EXERCISE MATERIAL:
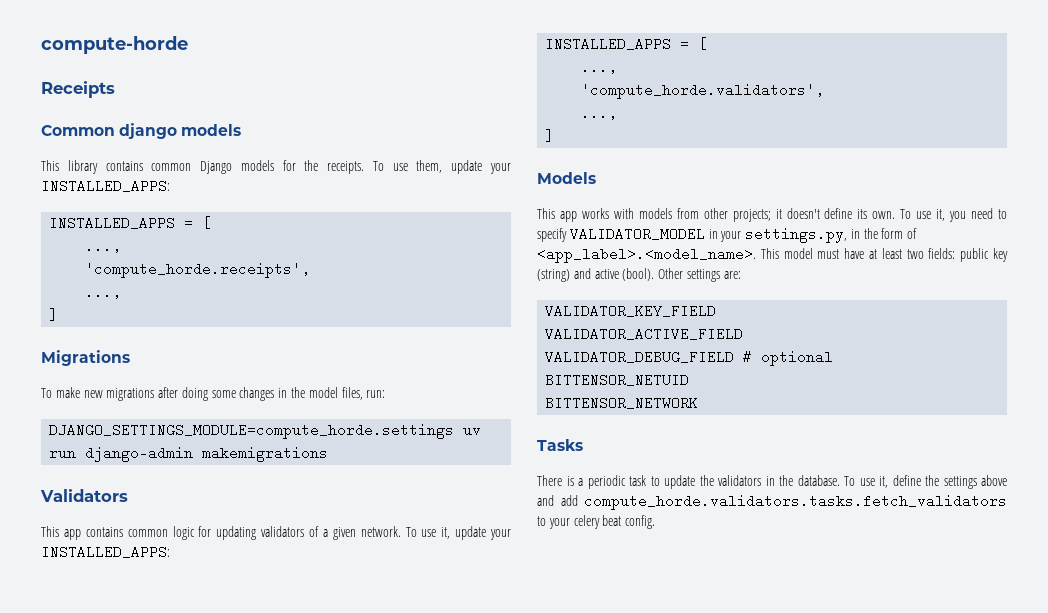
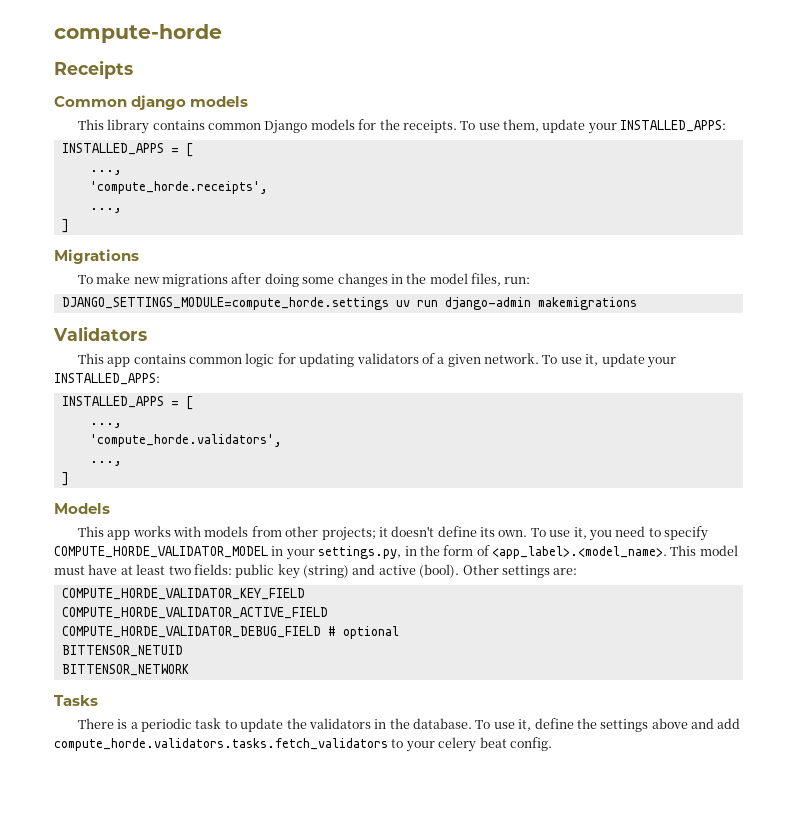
- To use it, you need to specify VALIDATOR_MODEL in your settings.py, in the form of <app_label>.<model_name>. This model must have at least two fields: public key (string) and active (bool).
+ To use it, you need to specify COMPUTE_HORDE_VALIDATOR_MODEL in your settings.py, in the form of <app_label>.<model_name>. This model must have at least two fields: public key (string) and active (bool).
- VALIDATOR_KEY_FIELD
- VALIDATOR_ACTIVE_FIELD
- VALIDATOR_DEBUG_FIELD # optional
+ COMPUTE_HORDE_VALIDATOR_KEY_FIELD
+ COMPUTE_HORDE_VALIDATOR_ACTIVE_FIELD
+ COMPUTE_HORDE_VALIDATOR_DEBUG_FIELD # optional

WHAT IS EXPECTED:
All of the entries above should be retyped exactly, with the pictures left out.

YOUR RESPONSE:
- To use it, you need to specify VALIDATOR_MODEL in your settings.py, in the form of <app_label>.<model_name>. This model must have at least two fields: public key (string) and active (bool).
+ To use it, you need to specify COMPUTE_HORDE_VALIDATOR_MODEL in your settings.py, in the form of <app_label>.<model_name>. This model must have at least two fields: public key (string) and active (bool).
- VALIDATOR_KEY_FIELD
- VALIDATOR_ACTIVE_FIELD
- VALIDATOR_DEBUG_FIELD # optional
+ COMPUTE_HORDE_VALIDATOR_KEY_FIELD
+ COMPUTE_HORDE_VALIDATOR_ACTIVE_FIELD
+ COMPUTE_HORDE_VALIDATOR_DEBUG_FIELD # optional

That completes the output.